In July last year, the U.S suspended duty-free treatment for all Rwanda’s eligible products in the apparel sector under the African Growth and Opportunity Act (AGOA) framework.
This was a result of Rwanda’s decision to ban secondhand clothes, also known as cagua, which previous analyses indicated was making life hard for domestic textile industries.
The decision to phase out cagua was supposed to be a joint decision by all EAC member states, but only Rwanda implemented it.
To reaffirm its decision, the Government said it would pay taxes for textile firms affected by the U.S. stance to suspend Rwanda’s products eligibility under AGOA.

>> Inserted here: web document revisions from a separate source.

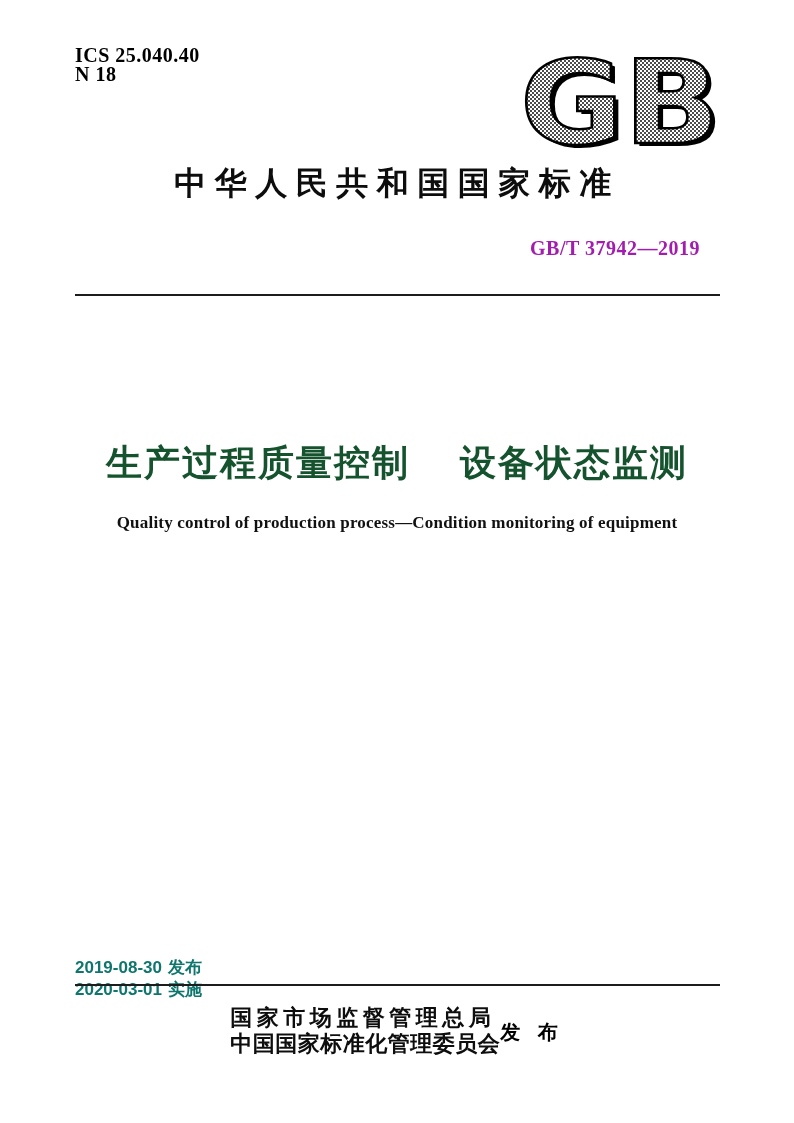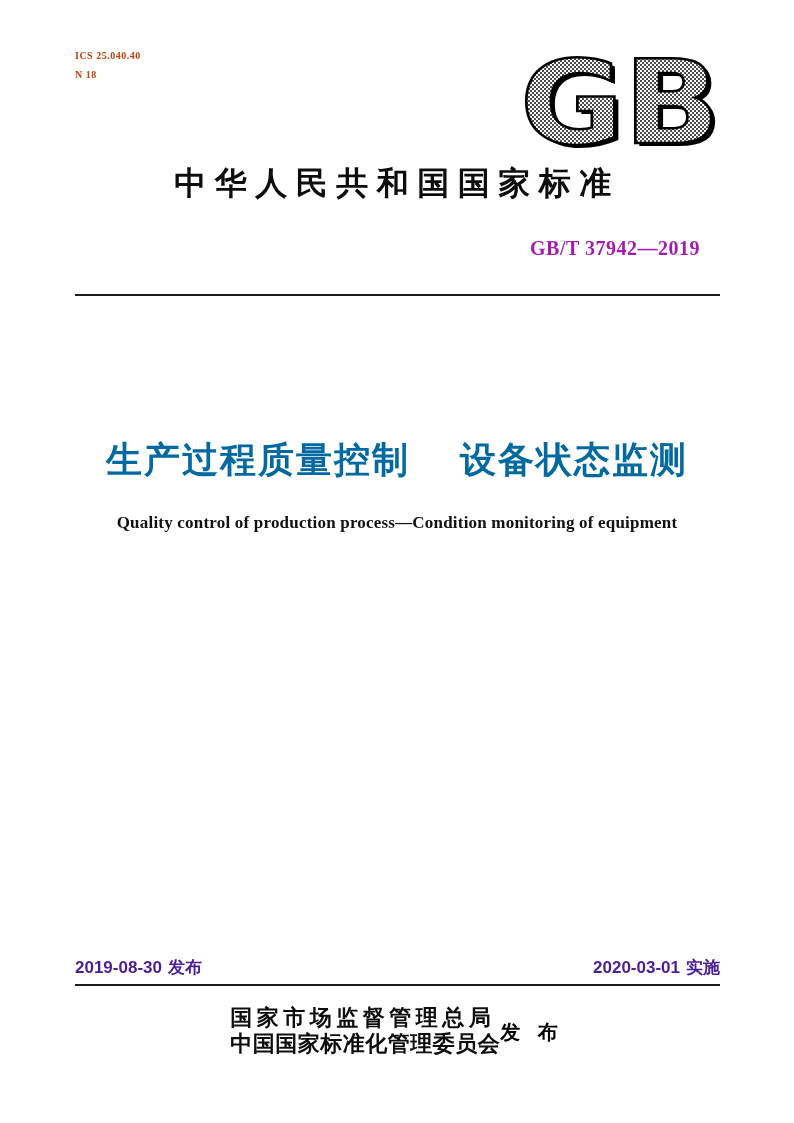--- a/index.html
+++ b/index.html
@@ -14,24 +14,24 @@
     font-family: "Liberation Serif", "DejaVu Serif", serif;
     overflow: hidden;
   }
   
   .ics-block {
     position: absolute;
     left: 75px;
     top: 46px;
     font-family: "Liberation Serif", "DejaVu Serif", serif;
     font-weight: bold;
-    font-size: 10px;
+    font-size: 20px;
     line-height: 19px;
     letter-spacing: 0.5px;
-    color: #c2410c;
+    color: #000000;
   }
   
   .gb-logo {
     position: absolute;
     left: 516px;
     top: 56px;
     width: 210px;
     height: 92px;
     text-align: center;
   }
@@ -73,26 +73,26 @@
   
   .cn-title {
     position: absolute;
     left: 0;
     top: 441px;
     width: 100%;
     display: flex;
     justify-content: center;
     align-items: baseline;
     gap: 50px;
-    font-family: Liberation Mono, monospace;
+    font-family: Liberation Sans, sans-serif;
     font-weight: bold;
     font-size: 36px;
     line-height: 44px;
     letter-spacing: 2px;
-    color: #0369a1;
+    color: #14532d;
     white-space: nowrap;
   }
   .en-title {
     position: absolute;
     left: 0;
     top: 512px;
     width: 100%;
     text-align: center;
     font-family: "Liberation Serif", "DejaVu Serif", serif;
     font-weight: bold;
@@ -107,22 +107,23 @@
     position: absolute;
     left: 75px;
     top: 957px;
     width: 645px;
     display: flex;
     justify-content: space-between;
     font-family: "Liberation Sans", "DejaVu Sans", sans-serif;
     font-weight: 600;
     font-size: 17px;
     line-height: 22px;
-    color: #4c1d95;
-    white-space: nowrap;
+    color: #0f766e;
+    white-space: nowrap;
+    flex-direction: column;
   }
   .date-item .date-label { margin-left: 6px; }
   
   .publisher-row {
     position: absolute;
     left: 0;
     top: 1005px;
     width: 100%;
     display: flex;
     justify-content: center;

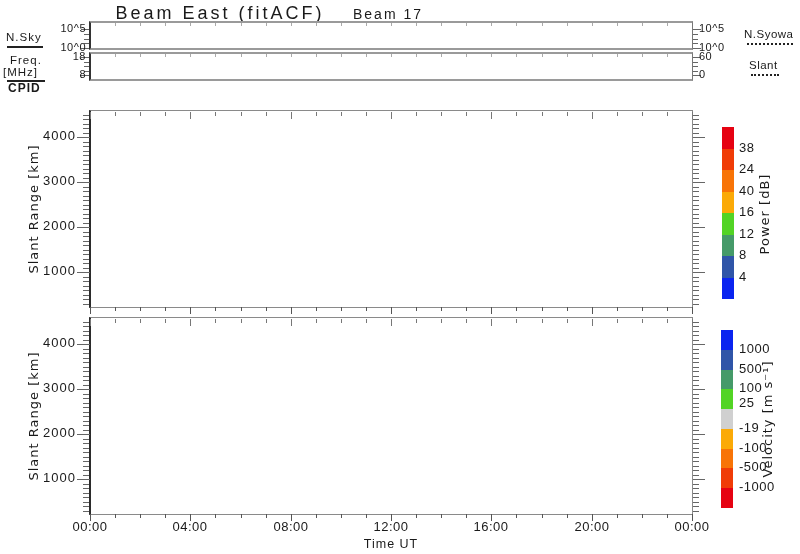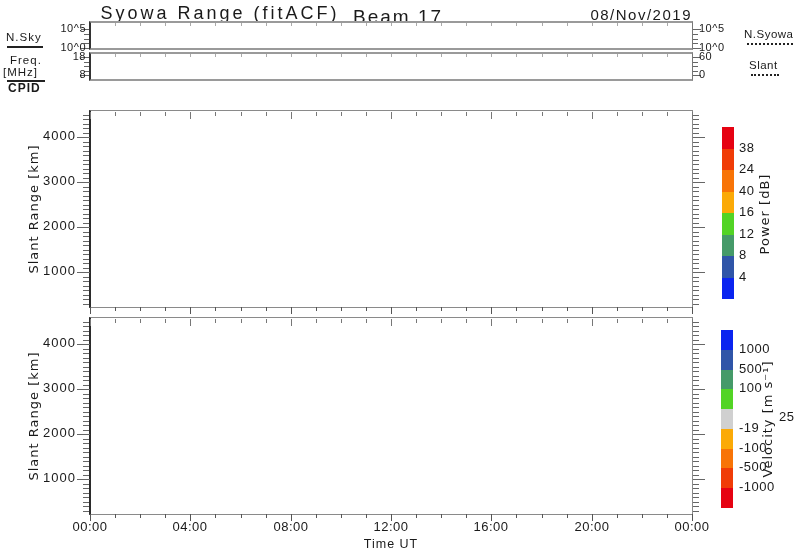--- a/index.html
+++ b/index.html
@@ -9,21 +9,21 @@
   .tick{position:absolute;background:#666;}
   .panel{position:absolute;background:#fff;box-sizing:border-box;}
   .smallpanel{border-top:2px solid #9a9a9a;border-bottom:2px solid #9a9a9a;
               border-left:2px solid #333;border-right:1px solid #777;}
   .mainpanel{border:1px solid #8a8a8a;border-left:2px solid #2b2b2b;}
   #panel-nsky{left:89px;top:21px;width:604px;height:29px;}
   #panel-freq{left:89px;top:52px;width:604px;height:29px;}
   #panel-power{left:89px;top:110px;width:604px;height:198px;}
   #panel-velocity{left:89px;top:317px;width:604px;height:198px;}
   #title{left:80px;top:3px;width:280px;text-align:center;font-size:18px;letter-spacing:3px;}
-  #beam{left:353px;top:6px;font-size:19px;letter-spacing:2px;}
+  #beam{left:353px;top:6px;font-size:14px;letter-spacing:2px;}
   #date{left:540px;top:6px;width:152px;text-align:right;font-size:15px;letter-spacing:1.5px;}
   #nsky-label{left:6px;top:31px;font-size:11.5px;letter-spacing:1px;}
   #freq-label1{left:10px;top:54px;font-size:11.5px;letter-spacing:1px;}
   #freq-label2{left:3px;top:66px;font-size:11.5px;letter-spacing:1px;}
   #cpid-label{left:8px;top:82px;font-size:12px;font-weight:bold;letter-spacing:1px;}
   #nsearch-label{left:744px;top:28px;font-size:11.5px;letter-spacing:0.5px;}
   #nave-label{left:749px;top:59px;font-size:11.5px;letter-spacing:0.5px;}
   .key-solid{position:absolute;height:0;border-top:2px solid #222;}
   .key-dotted{position:absolute;height:0;border-top:2px dotted #222;}
   #nsky-key{left:7px;top:46px;width:36px;}
@@ -40,23 +40,22 @@
   .colorbar{position:absolute;display:flex;flex-direction:column;}
   #cb-power{left:722px;top:127px;width:12px;height:172px;}
   #cb-velocity{left:721px;top:330px;width:12px;height:178px;}
   .cbseg{flex:1 1 0;}
   #xlabel{left:331px;top:537px;width:120px;text-align:center;font-size:12.5px;letter-spacing:1px;}
 </style>
 </head>
 <body>
 
 <div id="stage">
-  <div class="t" id="title">Syowa Range (fitACF)</div>
+  <div class="t" id="title">Beam East (fitACF)</div>
   <div class="t" id="beam">Beam 17</div>
-  <div class="t" id="date">08/Nov/2019</div>
 
   <div class="panel smallpanel" id="panel-nsky"></div>
   <div class="panel smallpanel" id="panel-freq"></div>
   <div class="panel mainpanel" id="panel-power"></div>
   <div class="panel mainpanel" id="panel-velocity"></div>
 
   <div class="t" id="nsky-label">N.Sky</div>
   <div class="key-solid" id="nsky-key"></div>
   <div class="t" id="freq-label1">Freq.</div>
   <div class="t" id="freq-label2">[MHz]</div>
@@ -459,18 +458,18 @@
     <div class="t" style="left: 739px; top: 140.5px; font-size: 13px; letter-spacing: 0.5px;">38</div>
     <div class="t" style="left: 739px; top: 162px; font-size: 13px; letter-spacing: 0.5px;">24</div>
     <div class="t" style="left: 739px; top: 183.5px; font-size: 13px; letter-spacing: 0.5px;">40</div>
     <div class="t" style="left: 739px; top: 205px; font-size: 13px; letter-spacing: 0.5px;">16</div>
     <div class="t" style="left: 739px; top: 226.5px; font-size: 13px; letter-spacing: 0.5px;">12</div>
     <div class="t" style="left: 739px; top: 248px; font-size: 13px; letter-spacing: 0.5px;">8</div>
     <div class="t" style="left: 739px; top: 269.5px; font-size: 13px; letter-spacing: 0.5px;">4</div>
     <div class="t" style="left: 739px; top: 341.778px; font-size: 13px; letter-spacing: 0.5px;">1000</div>
     <div class="t" style="left: 739px; top: 361.556px; font-size: 13px; letter-spacing: 0.5px;">500</div>
     <div class="t" style="left: 739px; top: 381.333px; font-size: 13px; letter-spacing: 0.5px;">100</div>
-    <div class="t" style="left: 739px; top: 410px; font-size: 13px; letter-spacing: 0.5px; margin-left: 40px;">25</div>
+    <div class="t" style="left: 739px; top: 396px; font-size: 13px; letter-spacing: 0.5px;">25</div>
     <div class="t" style="left: 739px; top: 420.889px; font-size: 13px; letter-spacing: 0.5px;">-19</div>
     <div class="t" style="left: 739px; top: 440.667px; font-size: 13px; letter-spacing: 0.5px;">-100</div>
     <div class="t" style="left: 739px; top: 460.444px; font-size: 13px; letter-spacing: 0.5px;">-500</div>
     <div class="t" style="left: 739px; top: 480.222px; font-size: 13px; letter-spacing: 0.5px;">-1000</div>
   </div>
 
 </body></html>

C&H Garments, a Chinese garment manufacturing firm, was particularly one of the big players that was affected by this move.
An official from C&H Garments told The New Times that they have not been affected by US’ cancellation of Rwanda’s duty-free treatment under AGOA as they have been able to resort to other markets.
“We no longer export to the US, but we are exploring other markets. We already have contracts with European companies and are not affected by AGOA at all,” he said.
The official, who is not authorised to speak to the media, added that they have also received support from the Government in investment and facilitation aspects, particularly through incentives on imported raw materials.
“The Government had previously promised to give us subsidy in terms of paying taxes. But what we decided to do was to shift from one market to another. However, they support us through our raw materials that are coming in,” he noted.
Rwanda’s strategy to develop the textiles, apparel and leather industrial sectors seeks to increase the quality and quantity of textile, apparel and leather for both local and foreign markets.
Mugwiza insisted that the EAC policy on used clothes is not a ban, but an import tariff adjustment to induce fair competition with free (or effectively subsidised) secondhand clothing imports.
For Rwanda’s case, since the change of tariffs on used clothes, Rwandan textile revenues have made large gains.
“The first year growth was approximately 20 per cent in textiles and garments sector positively responding in part to the tariff measures on SHC [second hand clothes]. Job growth followed a similar trend,” he said.